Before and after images
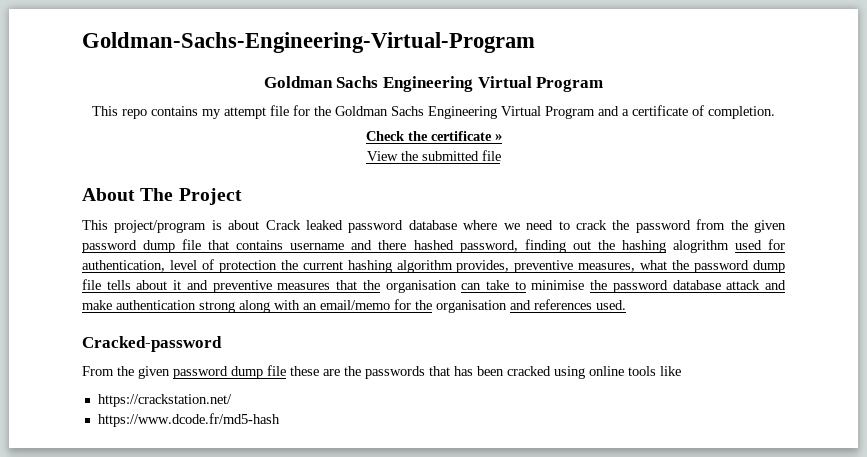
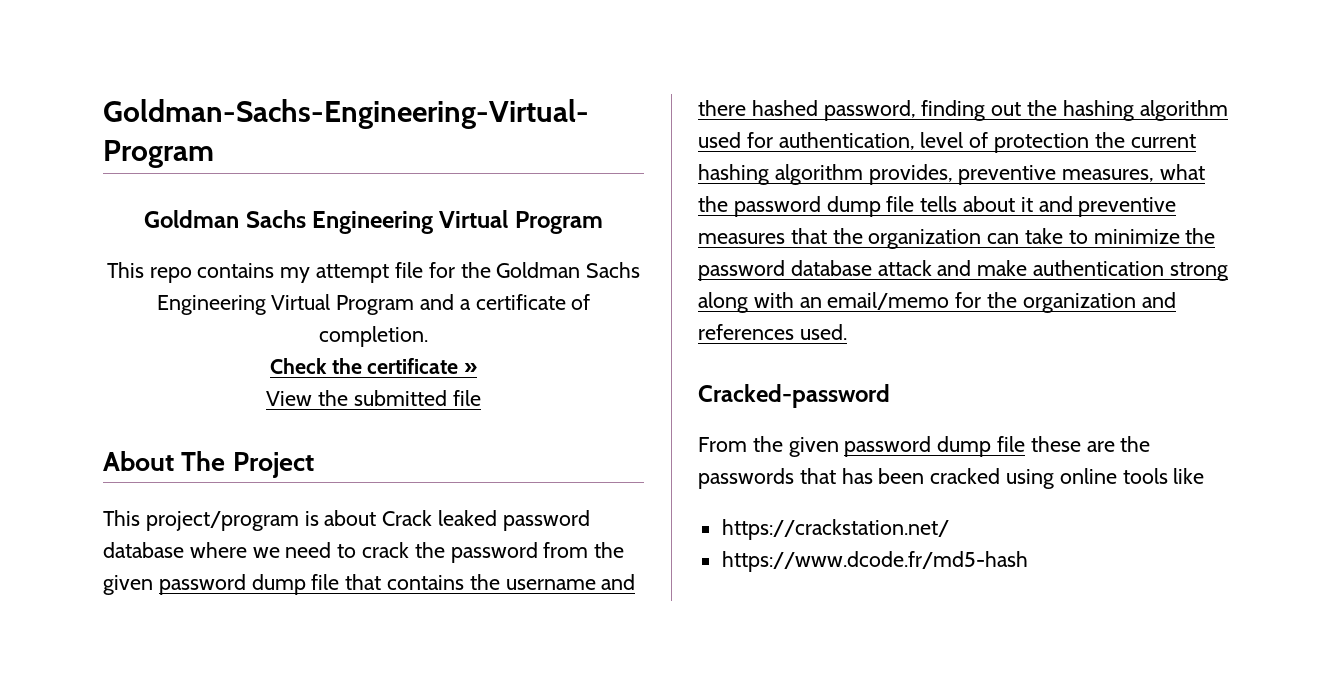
(284, 245) none -> [469,574,500,590] the
[672,240,729,253] alogrithm -> [1139,100,1228,121] algorithm
[385,280,457,293] organisation -> [868,229,982,249] organization
[531,280,585,290] minimise -> [1093,229,1180,244] minimize
[436,300,507,313] organisation -> [1022,293,1136,313] organization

▸ PROBLEM
Give back the records word for word, without their pictures.

▸ RESULT FOR THIS EXERCISE
(284, 245) none -> [469,574,500,590] the
[672,240,729,253] alogrithm -> [1139,100,1228,121] algorithm
[385,280,457,293] organisation -> [868,229,982,249] organization
[531,280,585,290] minimise -> [1093,229,1180,244] minimize
[436,300,507,313] organisation -> [1022,293,1136,313] organization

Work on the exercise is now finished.